One of my duties as my sister’s Maid of Honor was to give a toast during the reception.  This is the draft of my toast I wrote up ahead of time as insurance against rambling or being dull.  I think the actual toast I gave was funnier, but that could have just been because the audience had three hours of drinking under their belts by the time I started.

About twenty-three years ago, Pappa made a huge mistake. He handed me a tiny, cold, lonely thing whose two primary modes of communication were to scream and to smell bad. “This is your baby sister,” he said. “You have to look after her.”

This was a mistake because he should have known that I am not good at sharing my things. My. Baby sister. Pappa, you created a monster.


That makes it rather appropriate that the first words Bobby heard from me went something like, “Hello, defiler of my sister’s virtue and chastity.” He was borrowing my sister, and I did not approve. That’s why he was really thrilled a few months later when he found out I was coming to visit her.

“You do realize he’s not any taller than you, right?” I said after I met him the first time. She rolled her eyes and ignored me.

Then another thing happened on that trip. We got back from being out doing something, and [Sister] ran into where Bobby was playing video games to say “Hi.” From the door, I watched as Bobby held the video game controller in one hand, then made eye contact, carried on a conversation, hugged, and kissed my sister, all without dying. When Jacqueline came back she kinda stared at me. “What’s that funny look on your face?” she asked.

“This expression is approval,” I say. “It looks funny because you’ve never seen it before.”

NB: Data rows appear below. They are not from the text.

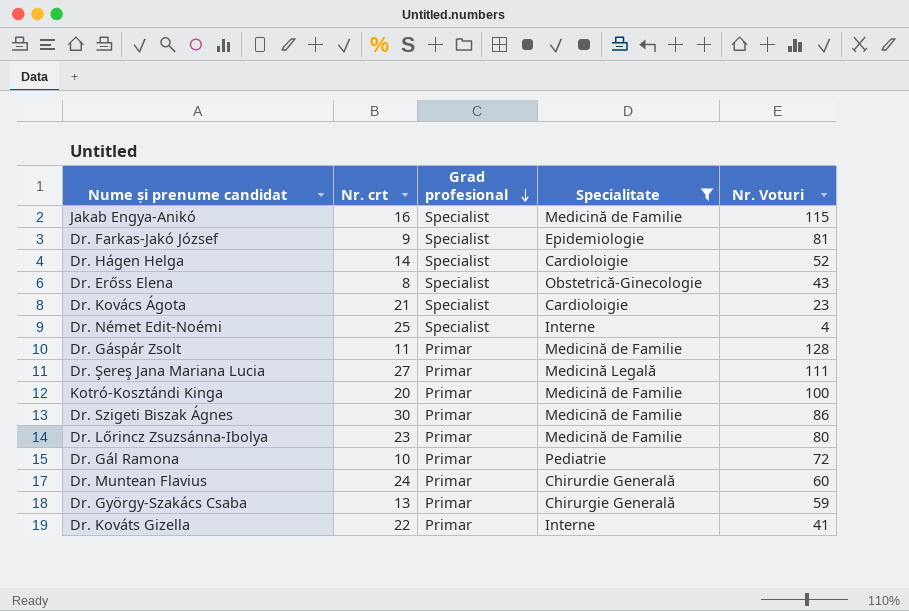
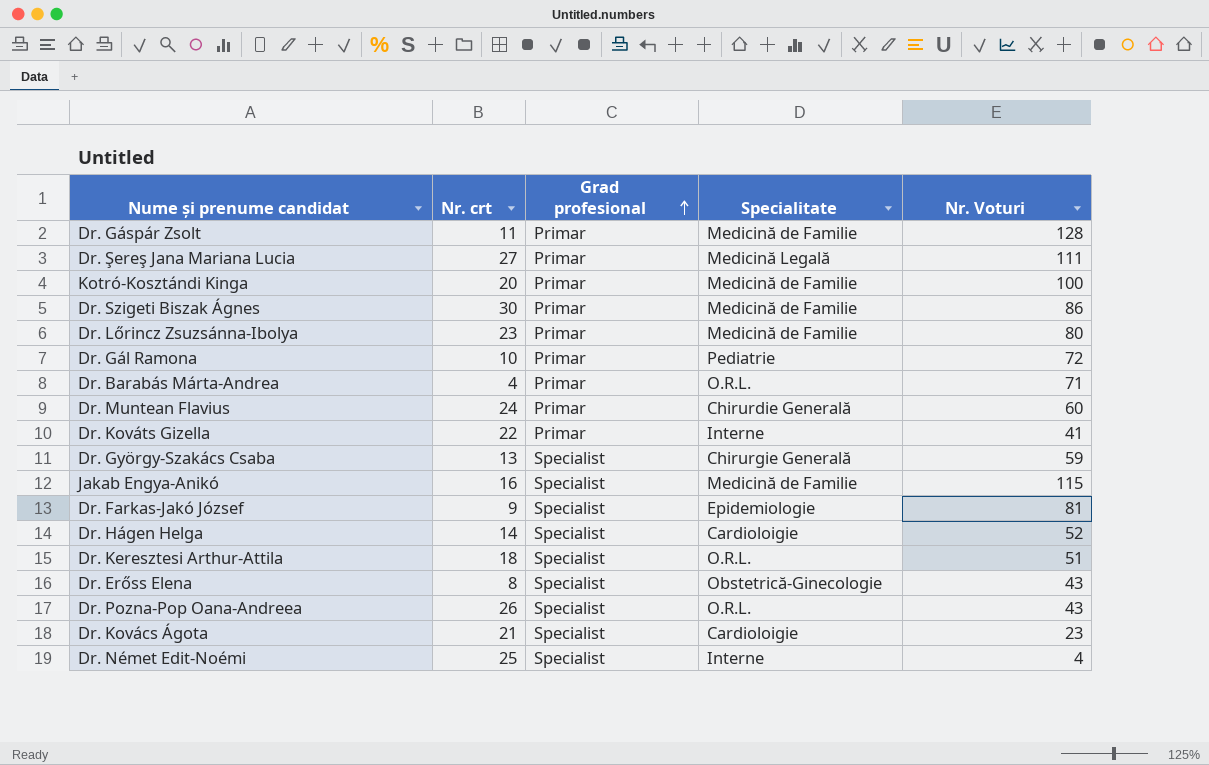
filter: Specialitate != O.R.L. -> none
row order: Grad profesional descending -> Grad profesional ascending
Dr. György-Szakács Csaba | Grad profesional: Primar -> Specialist

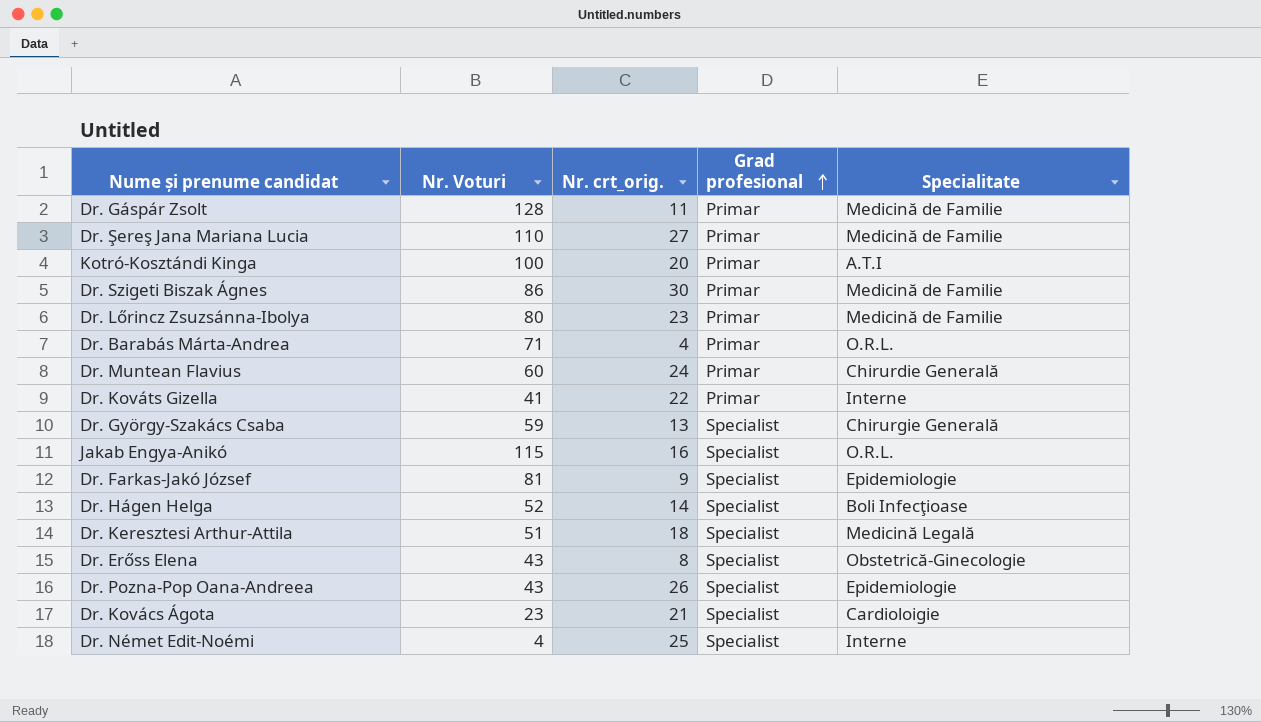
column Nr. Voturi | position: 5 -> 2
column name: Nr. crt -> Nr. crt_orig.
row Dr. Gál Ramona: 10 | Primar | Pediatrie | 72 -> none
Dr. Şereş Jana Mariana Lucia | Nr. Voturi: 111 -> 110
Dr. Şereş Jana Mariana Lucia | Specialitate: Medicină Legală -> Medicină de Familie
Kotró-Kosztándi Kinga | Specialitate: Medicină de Familie -> A.T.I
Jakab Engya-Anikó | Specialitate: Medicină de Familie -> O.R.L.
Dr. Hágen Helga | Specialitate: Cardioloigie -> Boli Infecţioase
Dr. Keresztesi Arthur-Attila | Specialitate: O.R.L. -> Medicină Legală
Dr. Pozna-Pop Oana-Andreea | Specialitate: O.R.L. -> Epidemiologie

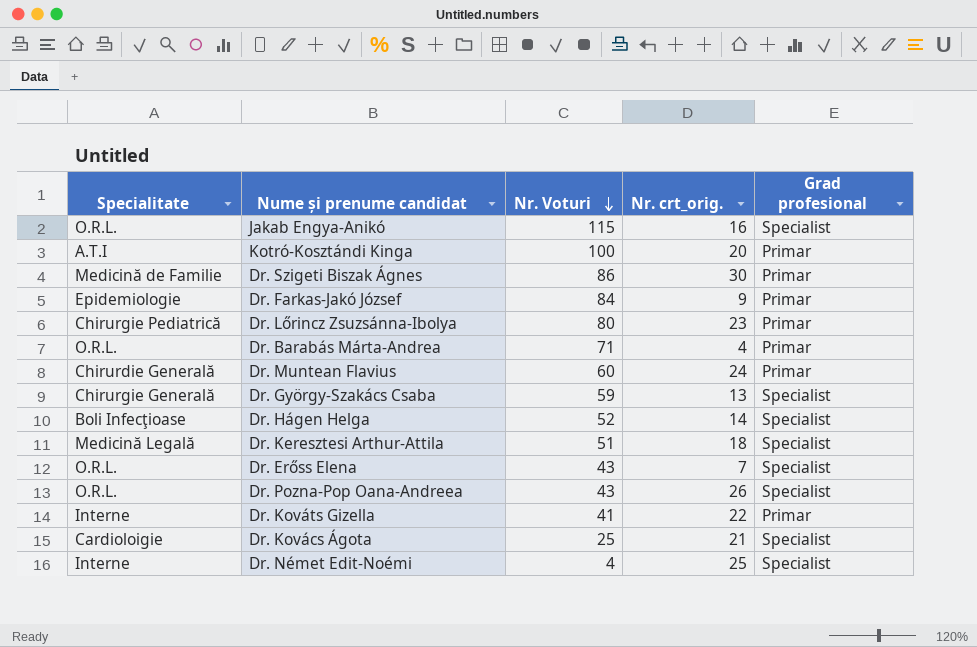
row order: Grad profesional ascending -> Nr. Voturi descending
column Specialitate | position: 5 -> 1
row Dr. Gáspár Zsolt: 128 | 11 | Primar | Medicină de Familie -> none
row Dr. Şereş Jana Mariana Lucia: 110 | 27 | Primar | Medicină de Familie -> none
Dr. Farkas-Jakó József | Nr. Voturi: 81 -> 84
Dr. Farkas-Jakó József | Grad profesional: Specialist -> Primar
Dr. Lőrincz Zsuzsánna-Ibolya | Specialitate: Medicină de Familie -> Chirurgie Pediatrică
Dr. Erőss Elena | Specialitate: Obstetrică-Ginecologie -> O.R.L.
Dr. Erőss Elena | Nr. crt_orig.: 8 -> 7
Dr. Pozna-Pop Oana-Andreea | Specialitate: Epidemiologie -> O.R.L.
Dr. Kovács Ágota | Nr. Voturi: 23 -> 25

At that point, I could see where this relationship was headed, so I started dropping hints about how smart people don’t get engaged while they’re still in college. You’ll understand, then, that I was a bit speechless when I get a phone call from Jacqueline. “I don’t have time to talk because it’s I-Con weekend, but Bobby said I had to tell you so you don’t kill him because he proposed and I accepted and now you know.”

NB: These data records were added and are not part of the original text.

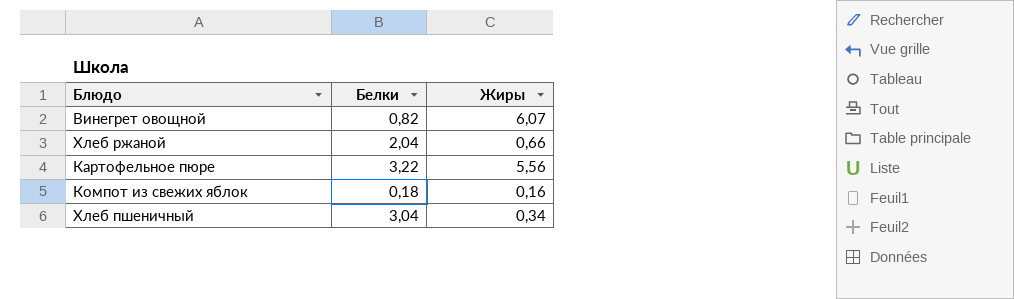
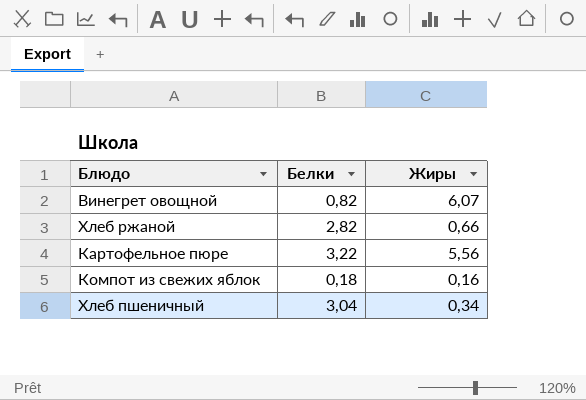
Хлеб ржаной | Белки: 2,04 -> 2,82

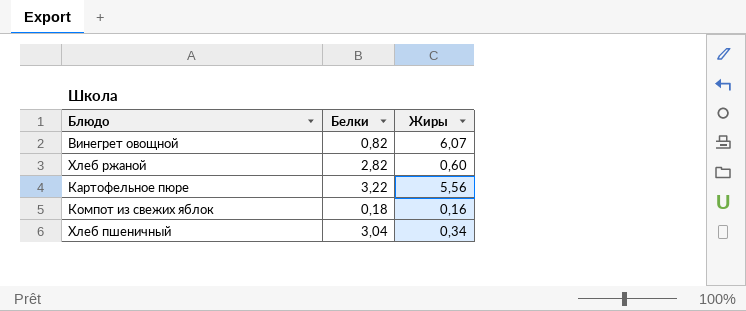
Хлеб ржаной | Жиры: 0,66 -> 0,60

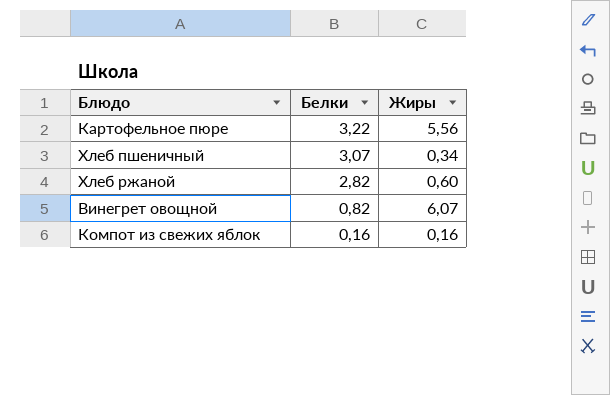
row order: none -> Белки descending
Хлеб пшеничный | Белки: 3,04 -> 3,07
Компот из свежих яблок | Белки: 0,18 -> 0,16

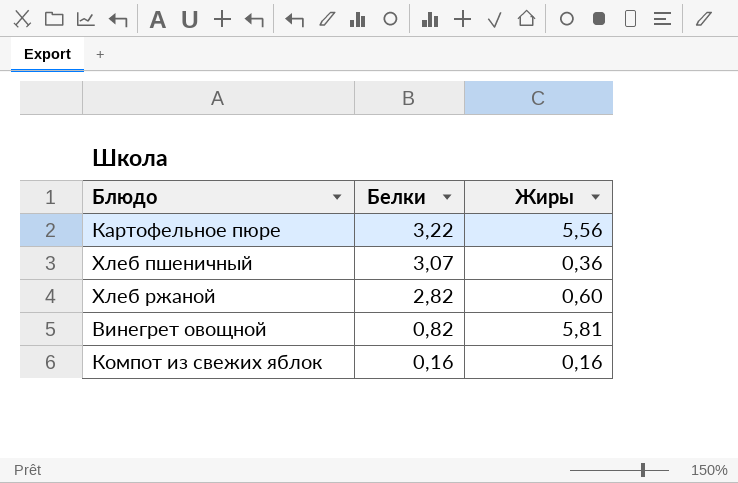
Хлеб пшеничный | Жиры: 0,34 -> 0,36
Винегрет овощной | Жиры: 6,07 -> 5,81

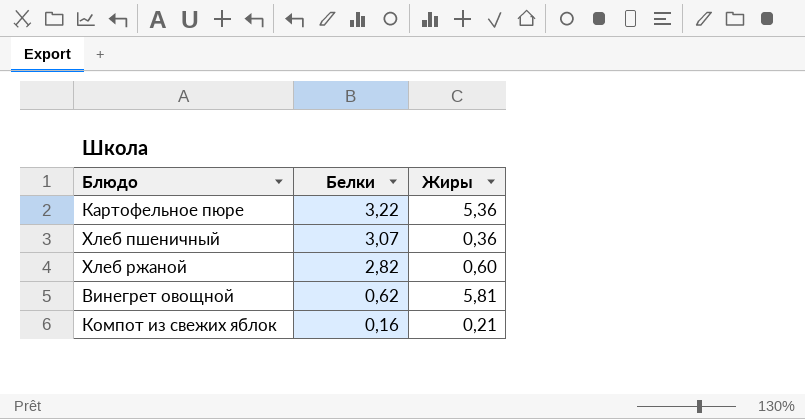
Картофельное пюре | Жиры: 5,56 -> 5,36
Винегрет овощной | Белки: 0,82 -> 0,62
Компот из свежих яблок | Жиры: 0,16 -> 0,21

To which I eloquently replied, “Oh.”

“I know you said smart people don’t get engaged while they’re in college,” Jacqueline said.

“That’s okay, honey. I never said you were smart.” And then, after a minute for the shock to wear off, I got to the important part of the conversation. “Who’s your maid of honor?”

“Well, I know you don’t really like weddings and you aren’t into marriage, but I was hoping it would be you.”

“Of course I will. You’re my sister.” All mine.

That girl right there in the white dress is my favorite person in the whole world. She is awesome and I love her and I am so, so proud of her. And now Bobby has married her, so that means I have to share with him. And he’s got two sisters who love Jacqueline too, and treat her really well, and I suppose I have to share with them. I still don’t share my things well, but if I have to share my sister, these are good people to do it with. Mildly threatening comments aside, Bobby, I approve of you, and I hope you two have a long, happy life together.

My willingness to publicly endorse my sister’s choice in spouse has nothing to do with the fact that they bribed me ahead of time by giving me a cutlass.

I am so hanging that on my office wall once it gets here.